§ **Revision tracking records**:

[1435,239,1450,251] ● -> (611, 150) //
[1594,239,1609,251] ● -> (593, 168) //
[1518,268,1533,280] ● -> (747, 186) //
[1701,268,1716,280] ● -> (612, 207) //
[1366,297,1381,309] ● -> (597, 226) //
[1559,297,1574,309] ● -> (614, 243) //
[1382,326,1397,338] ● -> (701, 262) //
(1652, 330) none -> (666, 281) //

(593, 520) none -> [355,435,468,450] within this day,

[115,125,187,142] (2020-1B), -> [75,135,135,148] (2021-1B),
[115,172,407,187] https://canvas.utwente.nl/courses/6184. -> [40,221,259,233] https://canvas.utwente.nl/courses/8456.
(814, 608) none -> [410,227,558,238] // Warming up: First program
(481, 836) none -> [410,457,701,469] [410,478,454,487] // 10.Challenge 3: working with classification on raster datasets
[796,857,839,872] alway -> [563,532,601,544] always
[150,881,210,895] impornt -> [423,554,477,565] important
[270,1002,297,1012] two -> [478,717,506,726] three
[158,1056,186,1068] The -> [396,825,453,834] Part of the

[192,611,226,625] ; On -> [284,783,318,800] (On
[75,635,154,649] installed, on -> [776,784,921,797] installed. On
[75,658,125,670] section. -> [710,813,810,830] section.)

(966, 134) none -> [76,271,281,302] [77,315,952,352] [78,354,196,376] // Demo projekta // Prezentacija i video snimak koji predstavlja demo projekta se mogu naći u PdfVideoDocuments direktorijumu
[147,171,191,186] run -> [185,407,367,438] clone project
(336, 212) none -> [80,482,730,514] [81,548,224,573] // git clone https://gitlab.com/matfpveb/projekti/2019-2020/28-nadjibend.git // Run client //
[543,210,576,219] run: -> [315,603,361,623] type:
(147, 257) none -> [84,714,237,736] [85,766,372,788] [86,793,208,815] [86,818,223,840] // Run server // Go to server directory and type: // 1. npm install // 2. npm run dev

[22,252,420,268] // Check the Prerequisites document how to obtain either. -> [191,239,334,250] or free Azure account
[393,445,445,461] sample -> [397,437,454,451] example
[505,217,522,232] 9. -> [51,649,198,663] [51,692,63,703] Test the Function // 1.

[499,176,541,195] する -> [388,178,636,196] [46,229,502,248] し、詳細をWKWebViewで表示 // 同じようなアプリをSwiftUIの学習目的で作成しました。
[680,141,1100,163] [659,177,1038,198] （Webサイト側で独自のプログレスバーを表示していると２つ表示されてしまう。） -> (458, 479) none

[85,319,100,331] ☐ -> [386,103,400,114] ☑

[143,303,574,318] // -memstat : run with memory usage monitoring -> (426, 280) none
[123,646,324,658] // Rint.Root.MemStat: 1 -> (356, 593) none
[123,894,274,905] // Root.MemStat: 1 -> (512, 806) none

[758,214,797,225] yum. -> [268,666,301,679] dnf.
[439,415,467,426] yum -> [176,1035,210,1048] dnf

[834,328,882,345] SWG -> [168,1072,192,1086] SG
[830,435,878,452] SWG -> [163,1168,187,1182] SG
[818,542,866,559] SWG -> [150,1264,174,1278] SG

§ **Your objective**: Show all lines above holding "clone".

§ **Response below**:
[147,171,191,186] run -> [185,407,367,438] clone project
(336, 212) none -> [80,482,730,514] [81,548,224,573] // git clone https://gitlab.com/matfpveb/projekti/2019-2020/28-nadjibend.git // Run client //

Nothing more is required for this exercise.